Since I was a child, I have loved the piano. I love listening to the piano and like a whole range of piano music. But I never learned to play the instrument. Because of that, there was always a mystique about it, a sense of mystery. How did someone learn to play Beethoven’s piano sonatas or Gershwin’s Rhapsody in Blue?
We discovered my son had perfect pitch when he was very young, and so it seemed natural to give him the opportunity to harness that God-given gift and learn to play instruments. Because he was very young when he started lessons (about four or five), I had to sit in on the lessons and secretly I was pleased about that, because I thought that would mean I would finally get to uncover the mystery!
What I discovered over the next few years was there really was no mystery. There was just a lot of hard work and persistent practice. Progress was slow and there were many, many times over the next few years when both he and I would honestly have preferred him to give up. He didn’t always want to practise: there were other things he’d rather do than sit and play scales and play the same pieces over and over again until he’d mastered them. There were other things I’d rather do than listen to the same things over and over again.
But when I listen to him today, able to play just about any piece you ask him to, often by ear, without any sheet music whatsoever, changing the key so it fits our voices, adapting what he’s heard, adding little variations and chord progressions which bring a smile to my face, I’d say it was worth the work. Practice pays off. Perseverance brings its own rewards.
Whatever the task – sport, magic tricks, doing puzzles, sewing, gardening, cooking – we are often awed by those who have practised more than we have at those particular things and feel there’s got to be some magic secret to their success. There isn’t. There is talent, yes, which perhaps means they can do something we can’t. But wherever there is talent, there is also perseverance and hard work if that talent is to mature into achievement. We call it ‘fulfilling potential.’ Talent on its own isn’t enough. As the saying goes, ‘genius is 1% inspiration and 99% perspiration.’
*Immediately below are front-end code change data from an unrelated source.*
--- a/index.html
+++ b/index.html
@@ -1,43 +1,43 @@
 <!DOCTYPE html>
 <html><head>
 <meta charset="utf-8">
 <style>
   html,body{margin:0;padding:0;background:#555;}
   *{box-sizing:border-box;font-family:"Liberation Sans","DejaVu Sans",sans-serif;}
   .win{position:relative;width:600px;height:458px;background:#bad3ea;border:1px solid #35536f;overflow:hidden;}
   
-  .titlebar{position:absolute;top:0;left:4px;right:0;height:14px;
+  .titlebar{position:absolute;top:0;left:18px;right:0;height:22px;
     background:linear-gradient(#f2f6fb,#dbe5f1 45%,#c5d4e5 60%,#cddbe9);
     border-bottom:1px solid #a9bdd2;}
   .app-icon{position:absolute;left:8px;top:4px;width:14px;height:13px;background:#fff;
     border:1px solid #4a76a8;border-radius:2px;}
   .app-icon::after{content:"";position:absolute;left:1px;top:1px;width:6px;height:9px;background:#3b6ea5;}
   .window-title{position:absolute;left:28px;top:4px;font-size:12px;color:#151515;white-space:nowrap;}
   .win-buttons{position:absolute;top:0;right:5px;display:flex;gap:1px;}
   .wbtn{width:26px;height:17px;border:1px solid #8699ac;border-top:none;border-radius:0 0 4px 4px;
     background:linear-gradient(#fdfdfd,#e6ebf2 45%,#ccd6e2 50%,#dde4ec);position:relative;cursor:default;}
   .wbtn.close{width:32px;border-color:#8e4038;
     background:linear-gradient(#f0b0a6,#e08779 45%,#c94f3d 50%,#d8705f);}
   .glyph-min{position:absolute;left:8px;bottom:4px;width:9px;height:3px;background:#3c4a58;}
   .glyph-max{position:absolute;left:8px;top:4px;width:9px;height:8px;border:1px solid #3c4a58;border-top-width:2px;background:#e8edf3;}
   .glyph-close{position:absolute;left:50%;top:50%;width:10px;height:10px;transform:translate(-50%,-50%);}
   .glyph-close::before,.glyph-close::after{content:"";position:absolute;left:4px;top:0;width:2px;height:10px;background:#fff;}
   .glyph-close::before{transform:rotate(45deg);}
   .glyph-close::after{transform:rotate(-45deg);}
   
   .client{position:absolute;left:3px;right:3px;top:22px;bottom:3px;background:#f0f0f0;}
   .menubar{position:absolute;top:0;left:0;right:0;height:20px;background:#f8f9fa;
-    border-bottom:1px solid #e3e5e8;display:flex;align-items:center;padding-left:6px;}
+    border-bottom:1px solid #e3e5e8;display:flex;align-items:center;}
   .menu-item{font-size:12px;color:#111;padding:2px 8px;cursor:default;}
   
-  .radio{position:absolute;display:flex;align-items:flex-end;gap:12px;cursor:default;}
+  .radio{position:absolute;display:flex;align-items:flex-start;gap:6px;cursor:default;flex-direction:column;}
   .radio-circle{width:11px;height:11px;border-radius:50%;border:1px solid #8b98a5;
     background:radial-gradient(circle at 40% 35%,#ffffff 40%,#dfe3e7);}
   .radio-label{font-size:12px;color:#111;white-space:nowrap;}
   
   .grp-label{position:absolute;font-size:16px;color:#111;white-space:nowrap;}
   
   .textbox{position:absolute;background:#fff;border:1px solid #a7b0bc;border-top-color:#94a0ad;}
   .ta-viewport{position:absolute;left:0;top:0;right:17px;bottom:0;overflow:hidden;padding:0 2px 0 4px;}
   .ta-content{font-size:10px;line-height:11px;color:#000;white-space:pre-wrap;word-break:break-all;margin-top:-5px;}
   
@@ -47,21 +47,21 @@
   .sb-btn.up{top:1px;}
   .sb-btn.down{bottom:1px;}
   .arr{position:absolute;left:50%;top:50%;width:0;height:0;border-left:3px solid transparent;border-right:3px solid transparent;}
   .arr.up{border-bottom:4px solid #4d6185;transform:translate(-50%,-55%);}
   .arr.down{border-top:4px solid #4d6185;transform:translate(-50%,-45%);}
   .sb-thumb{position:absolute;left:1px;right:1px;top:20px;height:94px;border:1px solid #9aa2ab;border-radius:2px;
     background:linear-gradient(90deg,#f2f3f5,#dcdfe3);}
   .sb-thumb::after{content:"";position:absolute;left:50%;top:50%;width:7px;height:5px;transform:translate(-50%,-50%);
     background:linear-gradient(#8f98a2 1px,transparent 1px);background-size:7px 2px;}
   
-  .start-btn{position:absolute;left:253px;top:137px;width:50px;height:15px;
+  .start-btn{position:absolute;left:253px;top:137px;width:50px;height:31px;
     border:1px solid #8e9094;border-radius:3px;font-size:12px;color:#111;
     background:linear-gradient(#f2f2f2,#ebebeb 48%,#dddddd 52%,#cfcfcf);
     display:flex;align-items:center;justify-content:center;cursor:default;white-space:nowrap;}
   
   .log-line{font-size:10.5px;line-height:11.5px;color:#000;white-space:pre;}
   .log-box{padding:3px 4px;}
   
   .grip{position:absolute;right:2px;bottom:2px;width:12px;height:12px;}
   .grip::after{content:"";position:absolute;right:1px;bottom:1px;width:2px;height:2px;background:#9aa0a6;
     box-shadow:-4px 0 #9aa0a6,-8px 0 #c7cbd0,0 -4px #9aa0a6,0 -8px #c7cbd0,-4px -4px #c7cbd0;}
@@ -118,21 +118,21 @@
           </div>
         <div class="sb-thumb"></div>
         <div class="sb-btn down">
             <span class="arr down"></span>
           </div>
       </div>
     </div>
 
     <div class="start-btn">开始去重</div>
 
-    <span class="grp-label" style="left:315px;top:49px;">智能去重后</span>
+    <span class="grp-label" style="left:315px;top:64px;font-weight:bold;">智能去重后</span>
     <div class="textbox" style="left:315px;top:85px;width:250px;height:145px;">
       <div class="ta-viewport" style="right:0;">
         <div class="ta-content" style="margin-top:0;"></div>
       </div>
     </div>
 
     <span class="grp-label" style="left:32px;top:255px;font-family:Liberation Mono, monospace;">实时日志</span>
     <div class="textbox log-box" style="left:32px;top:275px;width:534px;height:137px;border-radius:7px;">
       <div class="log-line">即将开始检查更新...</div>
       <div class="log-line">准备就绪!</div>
Similarly, we can look at other Christians and feel they have some magic formula that enables them to seem so serene, so prayerful, so happy, so powerful. We can envy them their ‘success’. But if you get to know these people, you will find that there really is no magic formula. They have to persevere in faith and experience the same doubts and temptations that are common to mankind, just like we do. They have to persevere in prayer, worship no matter what their feelings say, forgive when they’re hurt, believe when they’re afraid, trust in God’s grace just like we do. There is no secret about it all. God has plainly revealed everything we need to know to live how He wants us to live! Romans 12:12 TNIV sums it up rather neatly: ‘Be joyful in hope, patient in affliction, faithful in prayer.’ That’s it. You don’t have to keep buying the latest ‘how to be a successful Christian’ book to find a magic formula. There is none!
We have to be utterly disciplined about this Christian life. It’s not something we undertake light-heartedly or aimlessly. Paul says, ‘No, I strike a blow to my body and make it my slave so that after I have preached to others, I myself will not be disqualified for the prize.’ (1 Cor 9:27 TNIV) He tells Timothy ‘Be diligent in these matters; give yourself wholly to them, so that everyone may see your progress.’ (1 Tim 4:15 TNIV) Jesus was equally unequivocal about the cost involved (Luke 14:25-33 TNIV). The question is not ‘how do find a magic formula for a successful Christian life?’, but ‘are we willing to count the cost and put in the effort required?’
Jack Gibbons plays ‘Rhapsody In Blue’
(I had the privilege of seeing Jack Gibbons play this live in Oxford in 2011 and then play a variety of Beethoven piano sonatas in 2012. I will never forget these occasions. Talent coupled with hard work is a formidable pairing!)